Basically, take an electric ducted fan and attach something like an afterburner to it. The idea is to heat up the air enough so it expands to several times it's original volume, increasing the velocity coming out of the tail, increasing thrust. With a typical military jet, the afterburner nearly doubles the thrust. If starting with cold air instead of hot jet exhaust, the afterburner might give more than 2x increase. Modern ducted fans are pretty impressive by themselves.

A glow or spark plug would be used to ignite the fuel. Fuel flow would need to be controlled such that the optimum rate was given depending on ducted fan speed. The burner could be turned off and restarted mid flight. Maybe a good idea to place a pyrometer somewhere to throttle back fuel if it gets too hot.

A coaxial tube design with a fair amount of bypass air between the tubes would keep the outside temps down (hopefully) as it would tend to get red hot or melt. All the parts that get hot would be fairly simple sheet metal pieces. No high temperature turbine blades or bearings to worry about. Where can I get titanium beer cans?

This design could use nearly any type of fuel. You'd try to carry just enough fuel to last as long as the batteries.

I think this could be scaled over a wide size range. World's smallest jet? Personal jet pack?

Even if the burner part didn't add enough thrust to make up for its weight with fuel, it would look and sound really impressive, especially at night. :twisted:

So, is there some obvious reason I've overlooked why this couldn't work?Schuebeler_94_hst_EDF%20_system_Ductedfans_com.jpg
 
I think I saw this a while back where someone made one but I can't remember if it made much more thrust or not.
[youtube]7BkdKQRemso[/youtube]
 
Here is a nice little contractor report from the days where a lot of data was published. Sort of a how to for supersonic cruise duct burning... the design is more complicated than you would need as they were after a very low NOx signature. You could likely get by with "V gutters" for flame stabilization like older afterburners. Good luck! Make video's.
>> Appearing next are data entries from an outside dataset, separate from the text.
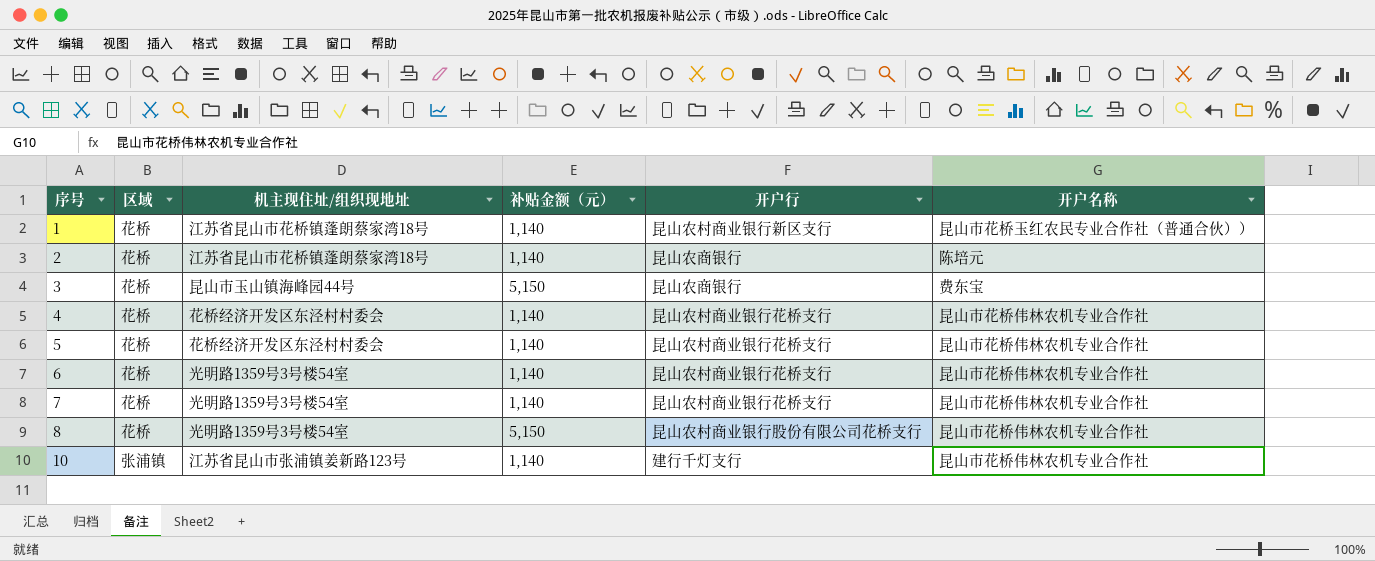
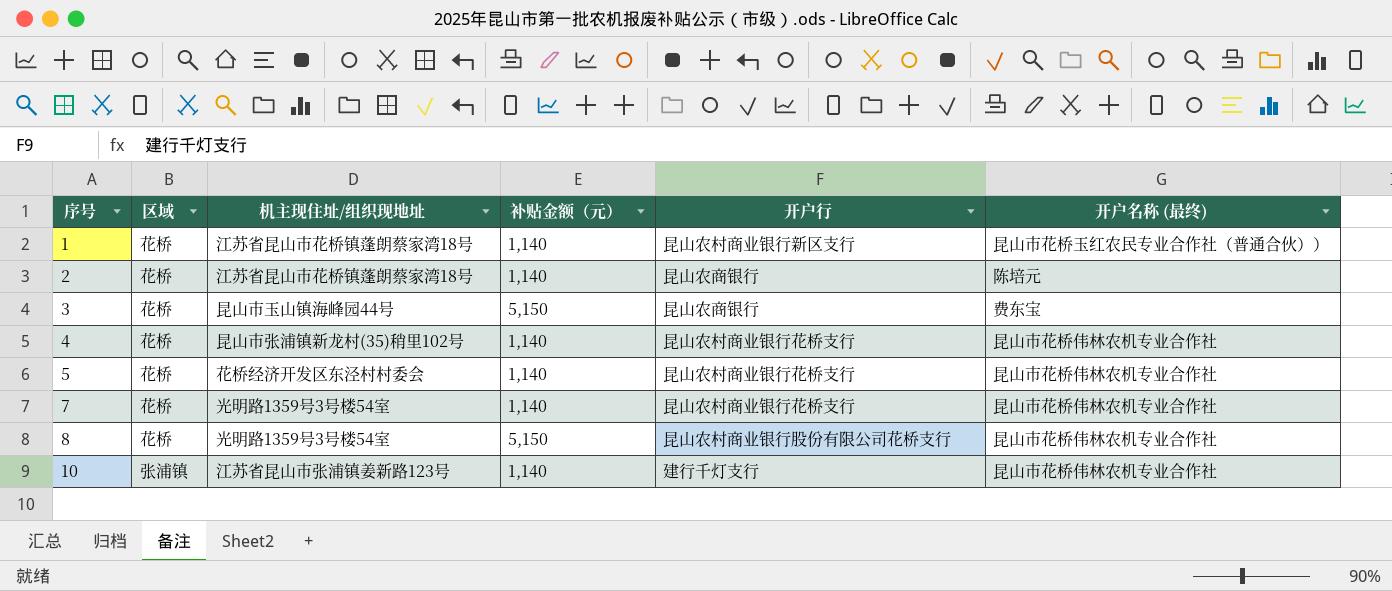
column name: 开户名称 -> 开户名称 (最终)
row 6: 花桥 | 光明路1359号3号楼54室 | 1,140 | 昆山农村商业银行花桥支行 | 昆山市花桥伟林农机专业合作社 -> none
4 | 机主现住址/组织现地址: 花桥经济开发区东泾村村委会 -> 昆山市张浦镇新龙村(35)稍里102号

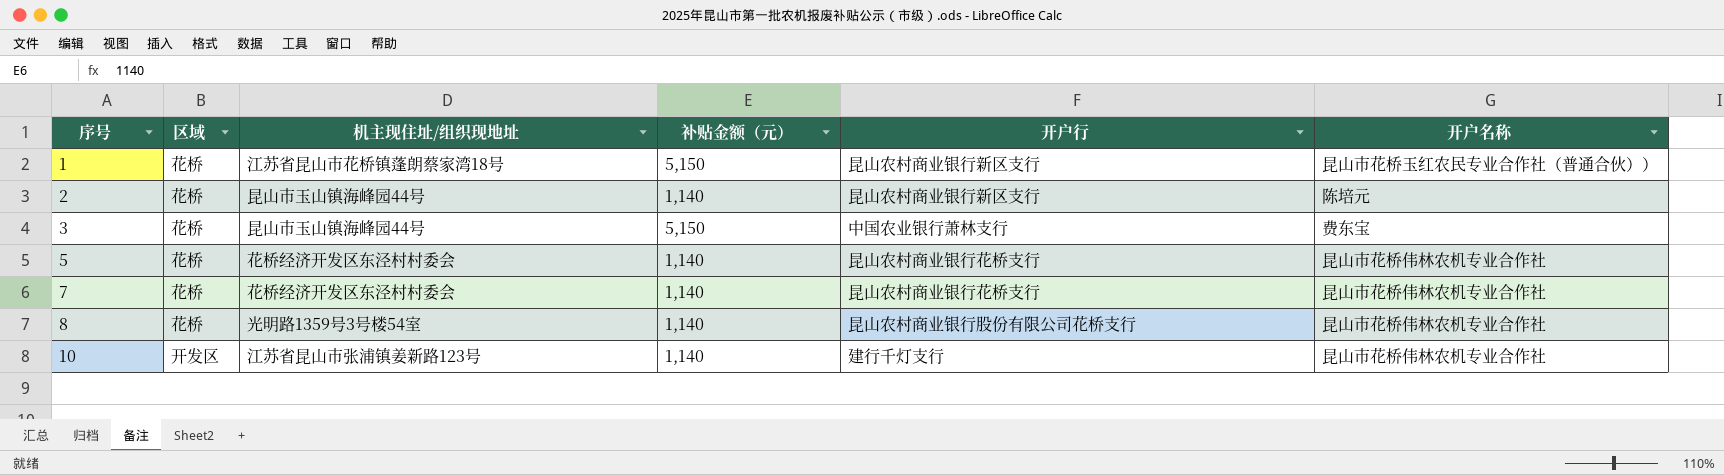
column name: 开户名称 (最终) -> 开户名称
row 4: 花桥 | 昆山市张浦镇新龙村(35)稍里102号 | 1,140 | 昆山农村商业银行花桥支行 | 昆山市花桥伟林农机专业合作社 -> none
1 | 补贴金额（元）: 1,140 -> 5,150
2 | 机主现住址/组织现地址: 江苏省昆山市花桥镇蓬朗蔡家湾18号 -> 昆山市玉山镇海峰园44号
2 | 开户行: 昆山农商银行 -> 昆山农村商业银行新区支行
3 | 开户行: 昆山农商银行 -> 中国农业银行萧林支行
7 | 机主现住址/组织现地址: 光明路1359号3号楼54室 -> 花桥经济开发区东泾村村委会
8 | 补贴金额（元）: 5,150 -> 1,140
10 | 区域: 张浦镇 -> 开发区

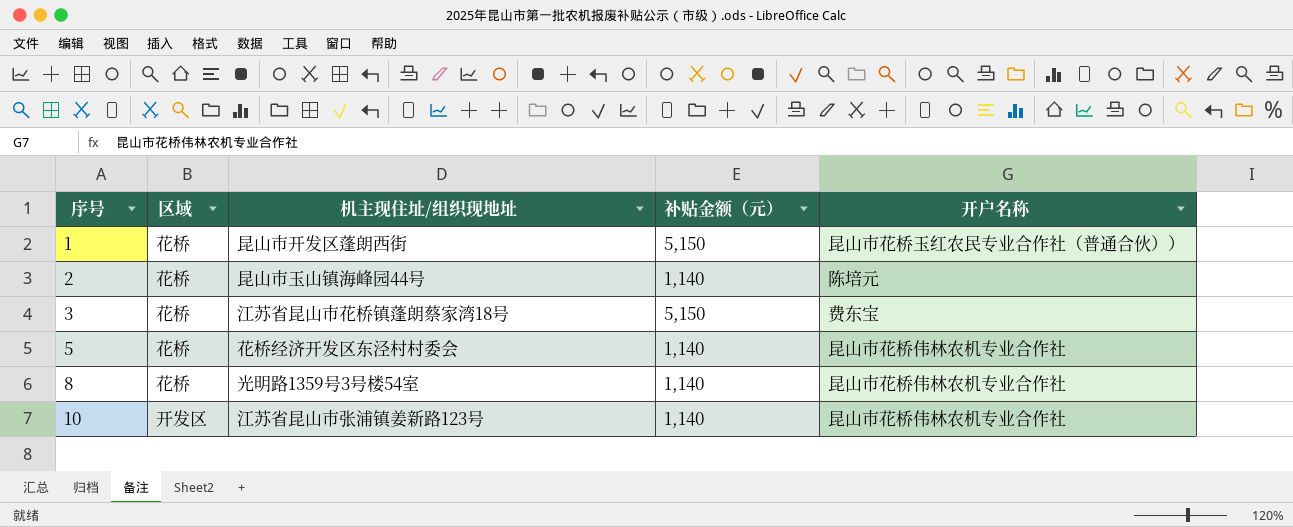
column 开户行 | position: 5 -> none
row 7: 花桥 | 花桥经济开发区东泾村村委会 | 1,140 | 昆山农村商业银行花桥支行 | 昆山市花桥伟林农机专业合作社 -> none
1 | 机主现住址/组织现地址: 江苏省昆山市花桥镇蓬朗蔡家湾18号 -> 昆山市开发区蓬朗西街
3 | 机主现住址/组织现地址: 昆山市玉山镇海峰园44号 -> 江苏省昆山市花桥镇蓬朗蔡家湾18号

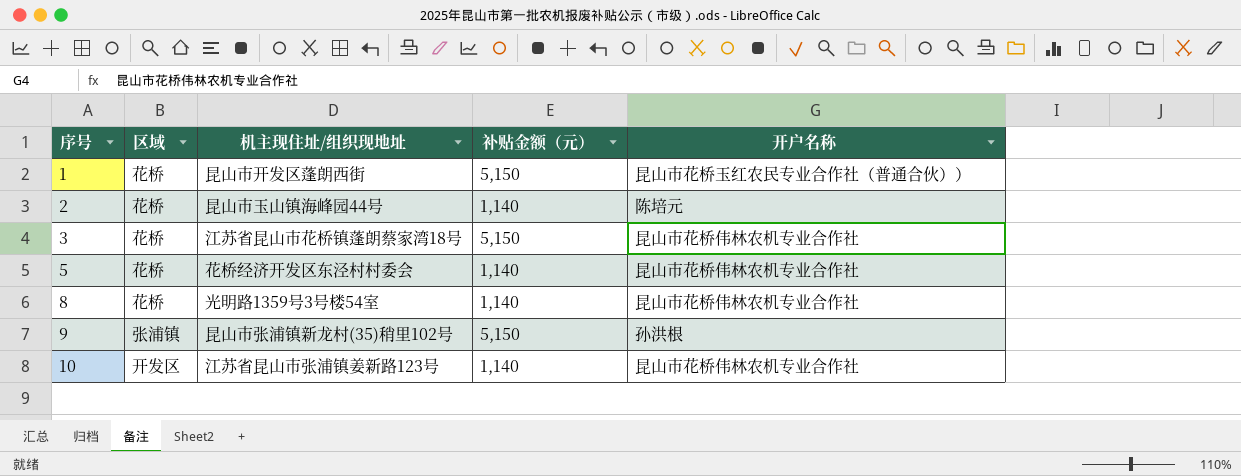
3 | 开户名称: 费东宝 -> 昆山市花桥伟林农机专业合作社
row 9: none -> 张浦镇 | 昆山市张浦镇新龙村(35)稍里102号 | 5,150 | 孙洪根

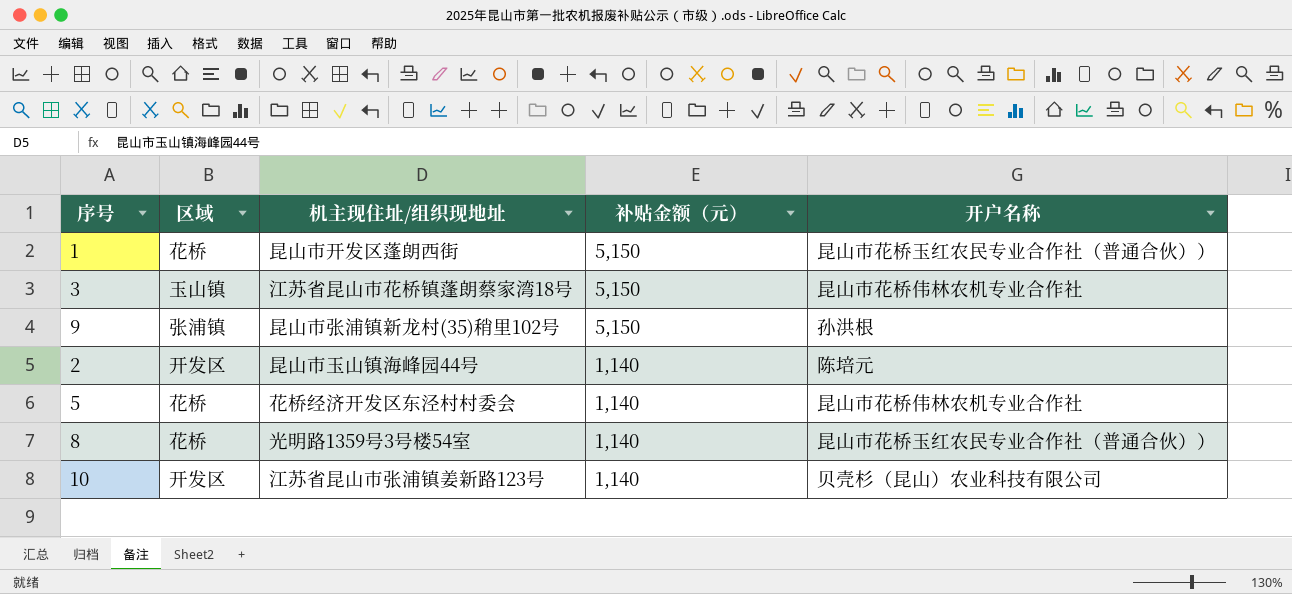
row order: 序号 ascending -> 补贴金额（元） descending
3 | 区域: 花桥 -> 玉山镇
2 | 区域: 花桥 -> 开发区
8 | 开户名称: 昆山市花桥伟林农机专业合作社 -> 昆山市花桥玉红农民专业合作社（普通合伙））
10 | 开户名称: 昆山市花桥伟林农机专业合作社 -> 贝壳杉（昆山）农业科技有限公司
Neat idea.

http://ntrs.nasa.gov/archive/nasa/casi.ntrs.nasa.gov/19800008814_1980008814.pdf
 
Well this is certainly an interesting idea.
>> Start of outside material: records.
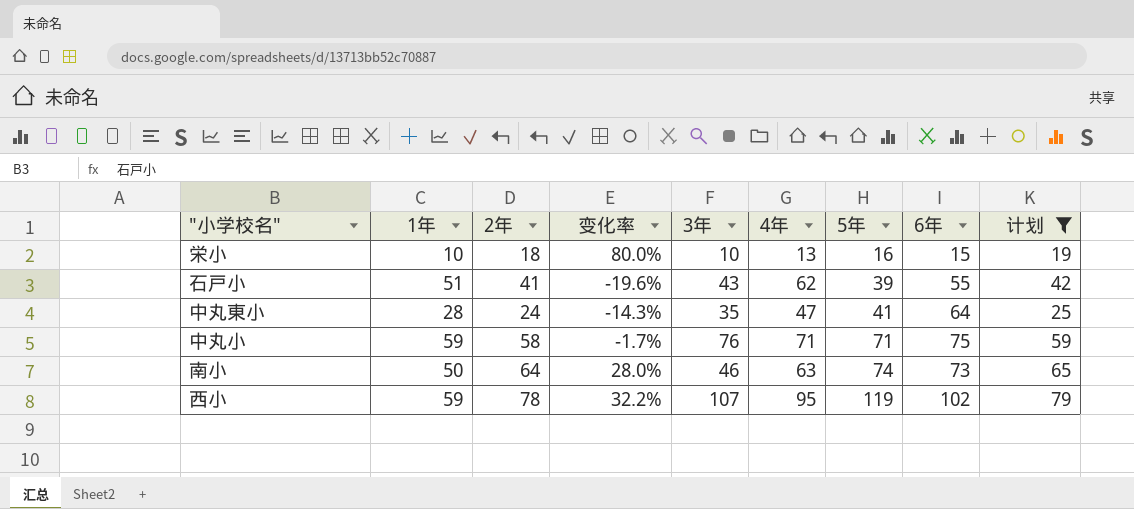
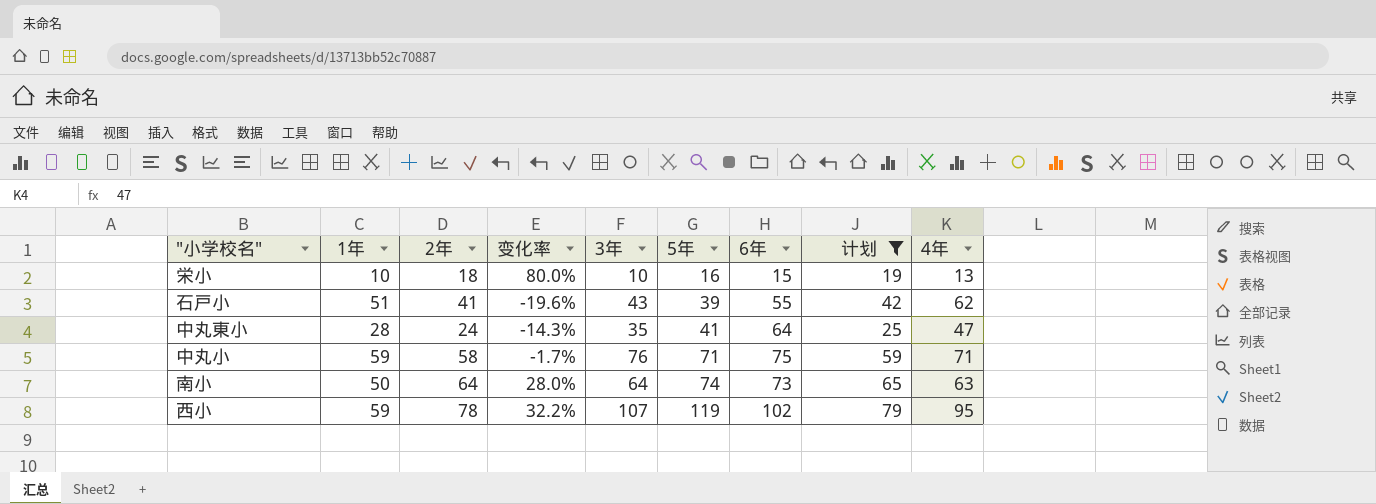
column 4年 | position: 6 -> 9
南小 | 3年: 46 -> 64

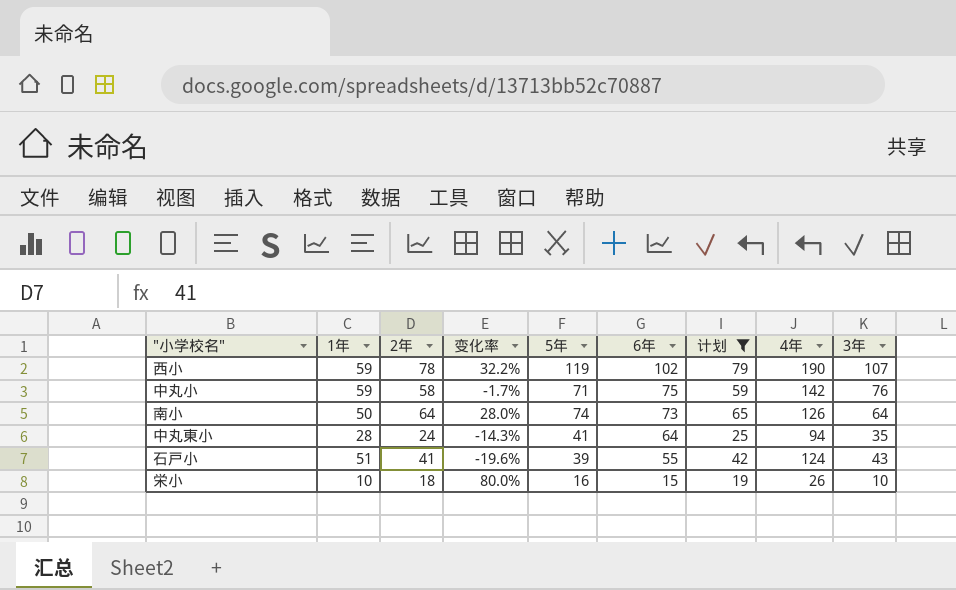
row order: 5年 ascending -> 6年 descending
column 3年 | position: 5 -> 9
西小 | 4年: 95 -> 190
中丸小 | 4年: 71 -> 142
南小 | 4年: 63 -> 126
中丸東小 | 4年: 47 -> 94
石戸小 | 4年: 62 -> 124
栄小 | 4年: 13 -> 26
The biggest problem you would have with ducted fans, is first the exhaust velocity of an EDF is pretty low, and second they are built to produce a large volume of airflow at a pretty low static pressure.

I think what would likely happen is when you lit the afterburner, it would reverse the thrust of the EDF and blow hot gasses backwards through your EDF, since the EDF doesn't have enough static pressure to overcome the gas expansion of your afterburner.

You would probably be better off making it into a pulse jet. But it is possible to make this idea work as you intend it, however I don't think you will save much on weight.

These are just my gut feelings though so I would still recommend looking more into it.
 
I think you're right about the pressure, but it may not be that bad. If the exhaust side is wide open, there won't be much back pressure. Still, more compression may be needed to optimize it, so possibly two ducted fan units in series (counter rotating might be good) would be able to increase the pressure. Otherwise it might work to simply change the blade pitch on a single one.

I don't think it would flame back to the fan unit unless you dumped in way too much fuel. It should be continuous combustion.

The modern small jet engines are very impressive, but also super expensive. Most of them seem to have centrifugal compressors. Maybe an electric one?